◆ Task objective: The material below contains a line with "Anabela shorts: 1 for 39.00 -> 1 for 32.00" and a line with "total: 547.22 -> 555.22". Copy exactly those two lines and all lines between them.
★ ★ ★ ★
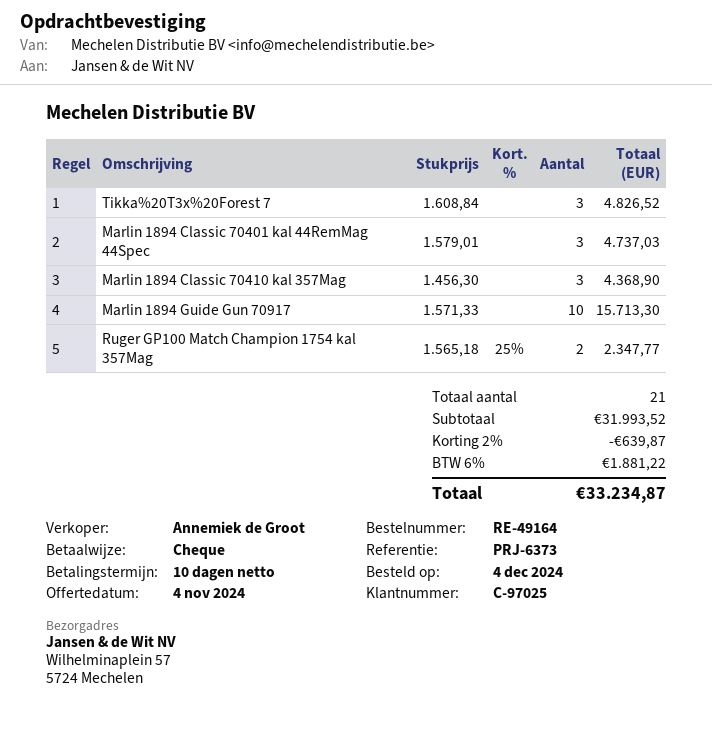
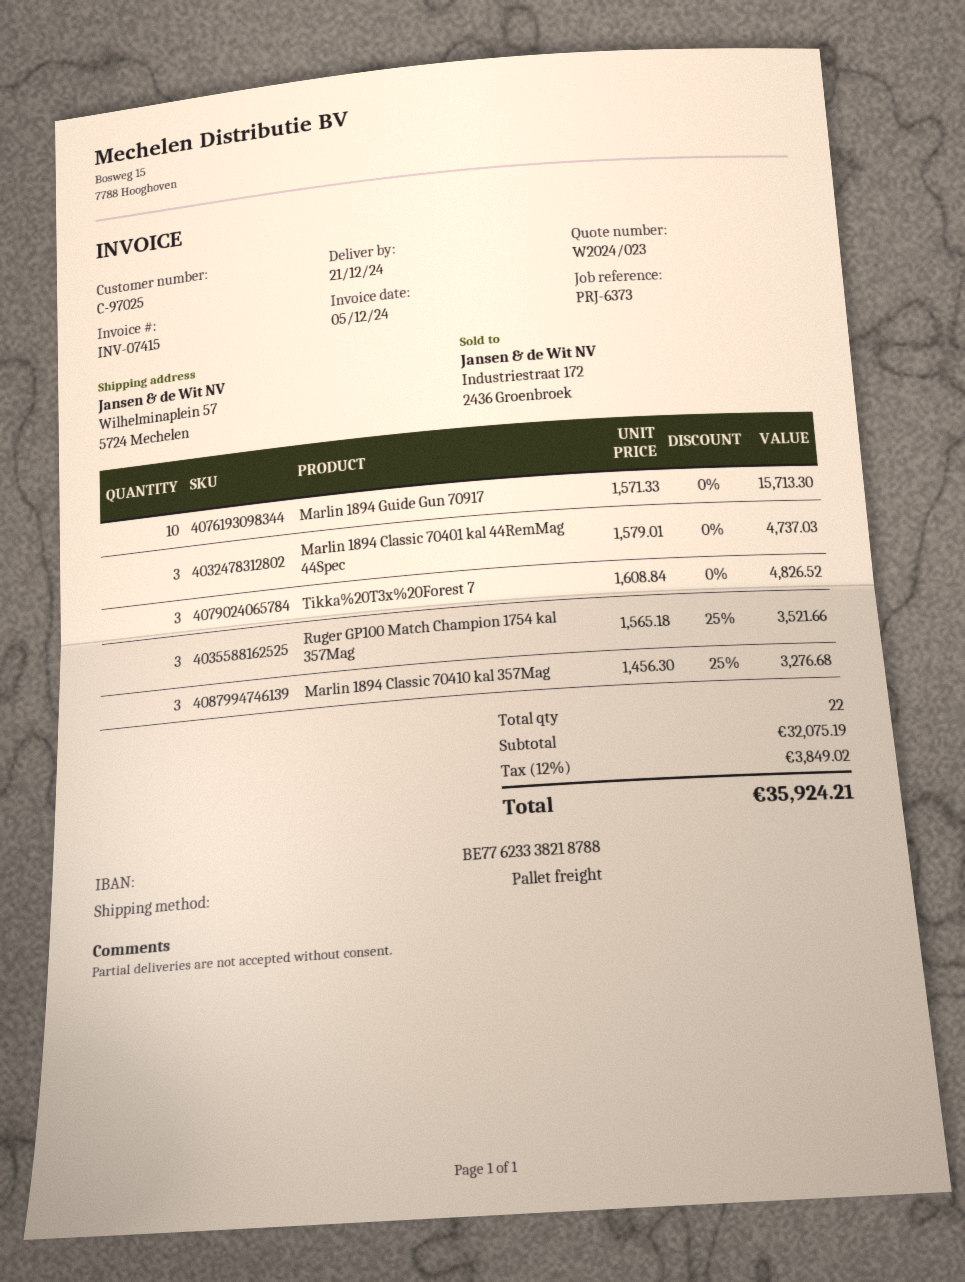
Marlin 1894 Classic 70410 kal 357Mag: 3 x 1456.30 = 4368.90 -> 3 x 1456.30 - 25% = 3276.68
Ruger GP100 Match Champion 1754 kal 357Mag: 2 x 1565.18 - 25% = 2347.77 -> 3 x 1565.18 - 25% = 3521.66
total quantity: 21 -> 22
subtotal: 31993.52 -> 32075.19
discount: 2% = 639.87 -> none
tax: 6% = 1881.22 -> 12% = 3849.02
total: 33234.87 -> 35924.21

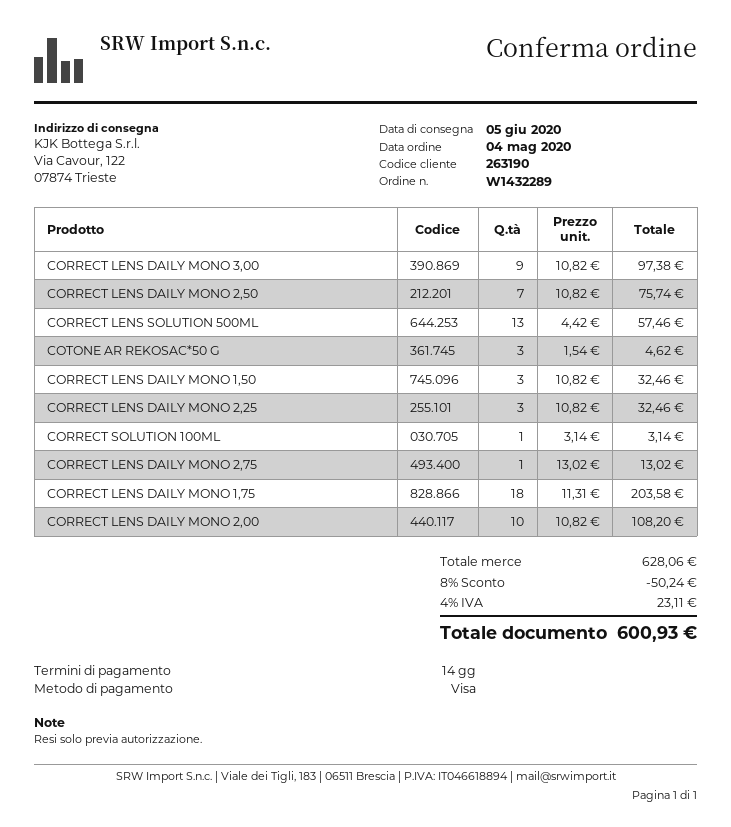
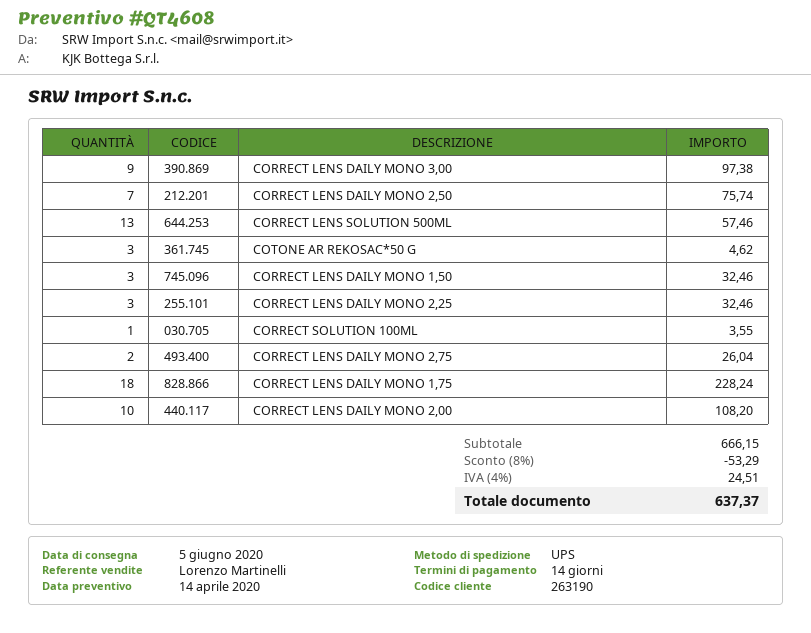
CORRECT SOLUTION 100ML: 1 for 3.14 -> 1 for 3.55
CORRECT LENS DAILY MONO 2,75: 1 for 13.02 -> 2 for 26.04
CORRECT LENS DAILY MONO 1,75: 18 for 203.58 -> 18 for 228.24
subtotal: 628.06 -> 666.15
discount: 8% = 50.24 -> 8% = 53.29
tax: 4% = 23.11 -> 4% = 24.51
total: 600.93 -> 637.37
★ ★ ★ ★
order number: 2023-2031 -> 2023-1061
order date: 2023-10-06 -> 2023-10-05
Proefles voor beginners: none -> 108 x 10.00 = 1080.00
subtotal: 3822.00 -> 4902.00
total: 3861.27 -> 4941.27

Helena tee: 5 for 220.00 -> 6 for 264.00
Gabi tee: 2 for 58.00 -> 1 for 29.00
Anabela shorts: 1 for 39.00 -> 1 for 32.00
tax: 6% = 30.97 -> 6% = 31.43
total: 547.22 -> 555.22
★ ★ ★ ★
◆ Task output:
Anabela shorts: 1 for 39.00 -> 1 for 32.00
tax: 6% = 30.97 -> 6% = 31.43
total: 547.22 -> 555.22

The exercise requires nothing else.